The phenotype ID, variance explained by PC1, or number of phenotypes in the phenotype group for \fB\-\-group-best\fR, \fB\-\-group-pca1\fR, and \fB\-\-group-mean\fR, respectively.
T}
5.2	n_phe_in_grp	T{
Only printed if \fB\-\-group-pca1\fR | \fB\-\-group-mean\fR.

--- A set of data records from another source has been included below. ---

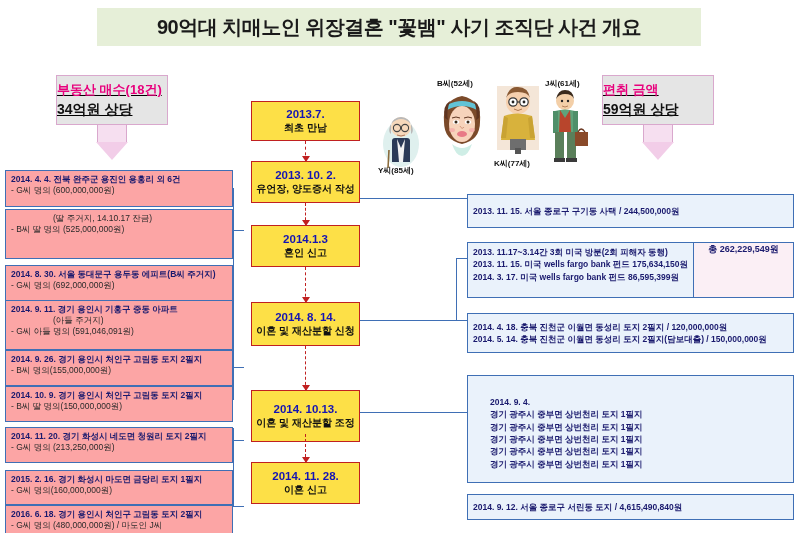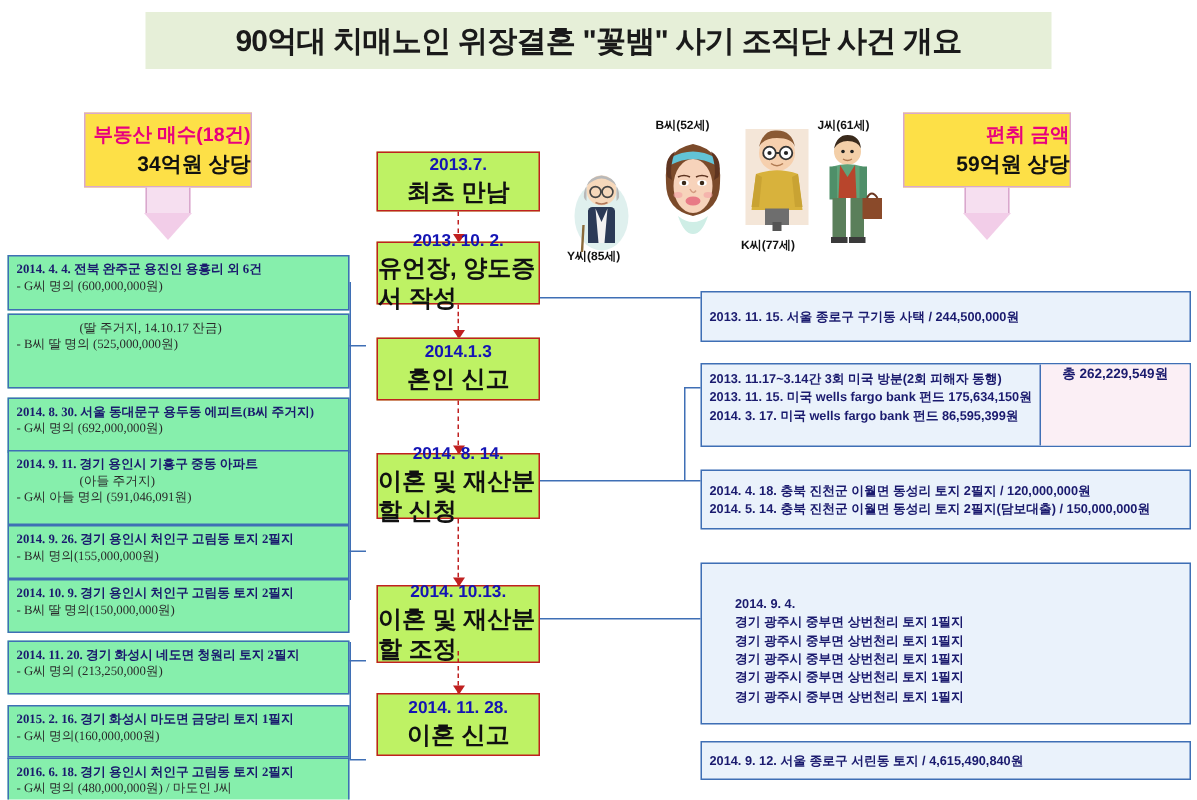"부동산 매수(18건)" .pink-head { align-items: flex-end -> flex-start; background: #fde047 -> #e5e5e5; text-decoration: none -> underline }
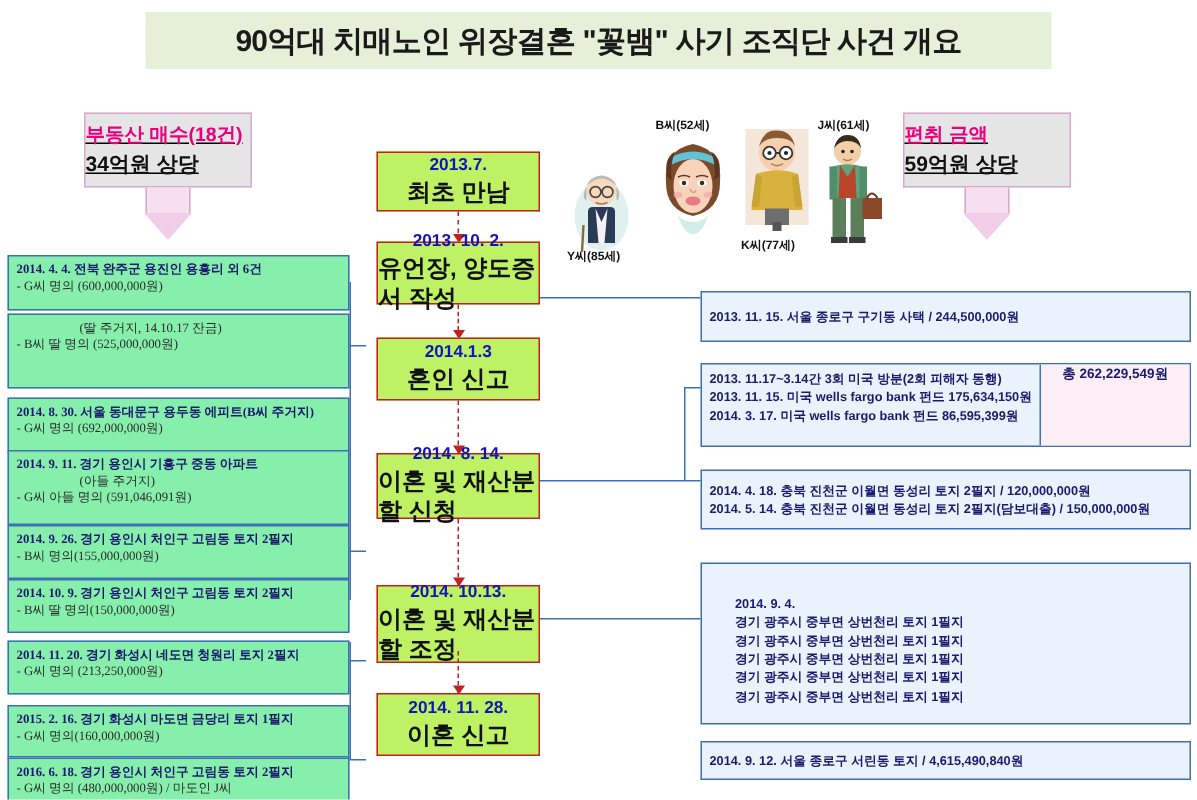"2013.7." .fbox { background: #bef264 -> #fde047 }
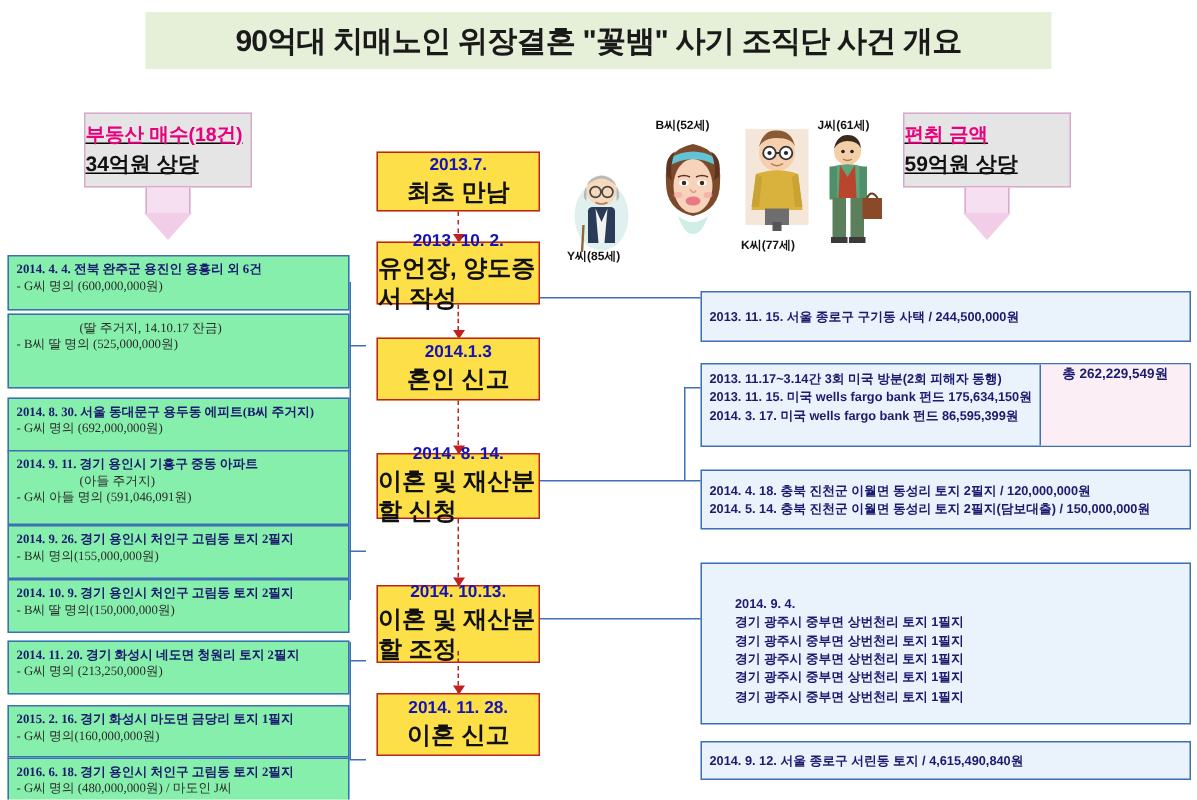"최초 만남" .fbox .t { font-size: 16px -> 10px }
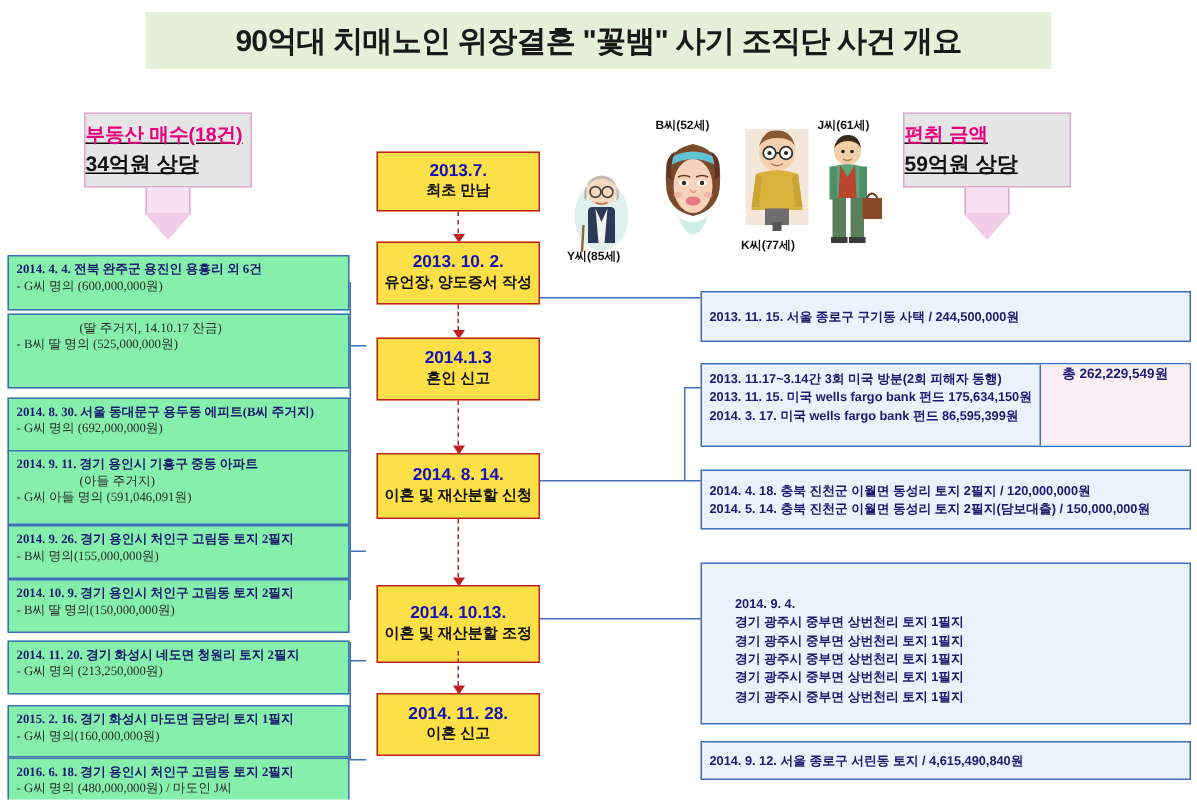"2014. 4. 4. 전북 완주군" .lbox { background: #86efac -> #fca5a5; font-family: Liberation Serif, serif -> none }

The number of phenotypes in the phenotype group.
T}
6	n_var_in_cis	T{
The number variants in the cis window for this phenotype.
T}
7	dist_phe_var	T{
The distance between the variant and the phenotype start positions.
T}
8	var_id	T{
The variant ID.
T}
9	var_chr	T{
The variant chromosome.
T}
10	var_from	T{
The start position of the variant.
T}
11	var_to	T{
The end position of the variant.
T}
12	nom_pval	T{
The nominal p-value of the association between the variant and the phenotype.
T}
13	r_squared	T{
The r squared of the linear regression.
T}
14	slope	T{
The beta (slope) of the linear regression.
T}
14.1	slope_se	T{
The standard error of the beta.
Only printed if \fB\-\-std\-err\fR is provided.
T}
15	best_hit	T{
Whether this varint was the best hit for this phenotype.
T}
.TE

.TP 1
.B \-\-permute output file
Space separated output file with the following columns (certain columns are only printed based on options).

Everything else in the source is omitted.